Sunday, 9 September 2012

Quality And Cost - Two Useful Reasons to Get Translation Software

By Ronald McMaster


A translation software, regardless of how good, will never replace a seasoned consultant. There, I claimed it. However , that doesn't mean there aren't a lot of examples when a language translation software will not end up being a smarter choice for you or for your company. There are just a few reasons to get translation software.

Quality

Can software truly match a manual translation's quality? Heck, no. Unless the translator is ghastly at his job, it isn't likely. Adding that human touch (provided that person is a professional bilingual, of course) to any document will always turn out text that's more readable and more conversational than any software can do.

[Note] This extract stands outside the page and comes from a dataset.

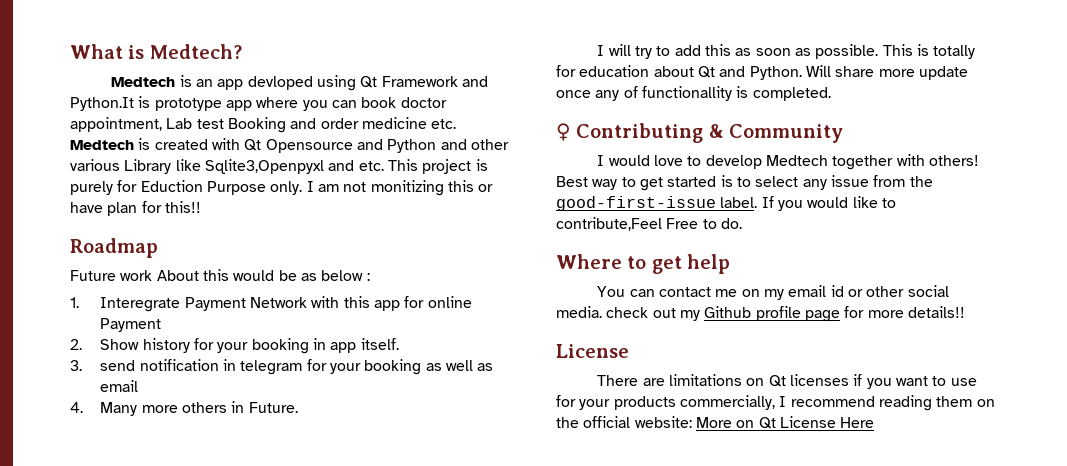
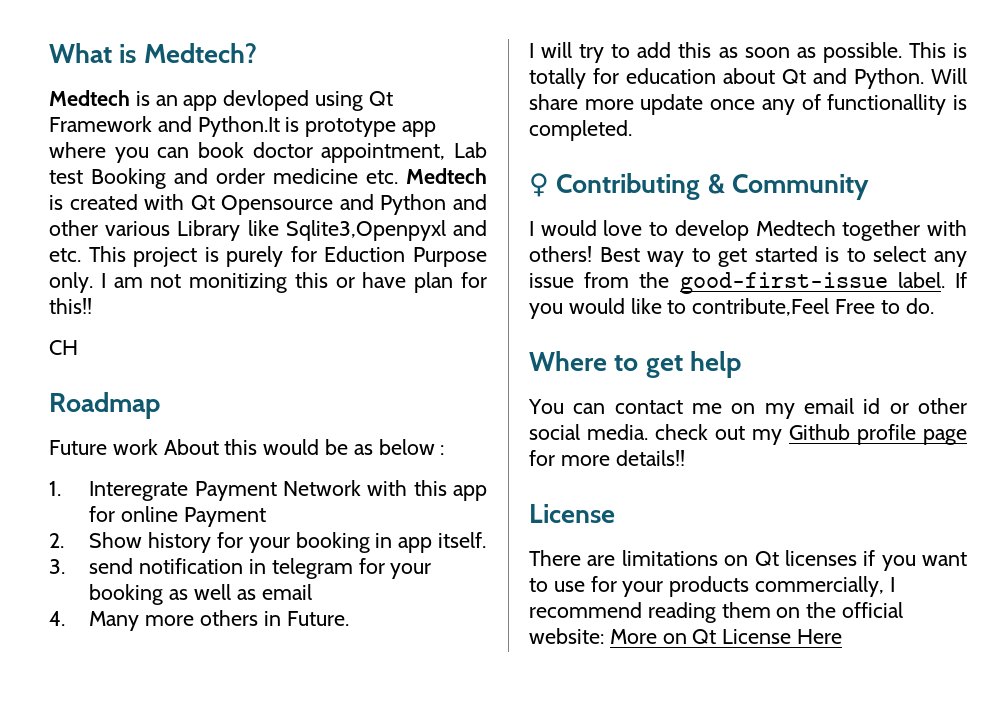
+ CH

But many fields of interpretation can afford not having that "human hand" in the procedure. In documents with firm formats and fixed jargon, as an example, a language translation tool can perform the job just as capably as the next guy. Will it be as conversational? Probably not. Will it be able to correctly translate non-standard sentence structures (e.g. Wrong grammar)? Most likely, no. But it can turn out a document that is legible and understandable in an entire other language. For many necessities, that is all that people really need, isn't it?

Cost

For many business, legal and medical applications, a translation software should get the job done capably. This is especially so in instances where the first document is clad in a particular format, with often standard word use. The price tag difference, compared with contracting a fulltime consultant, is gigantic, making a superb case for it.

Before you call up a translator to take on your project, ask if you're truly mandatory. For loose-format documents and vital papers, I'd counsel a full-fledged interpreter. In case you work in the parameters where a translation software can shine, though, always take that road - the cost-to-value is wildly in its favour.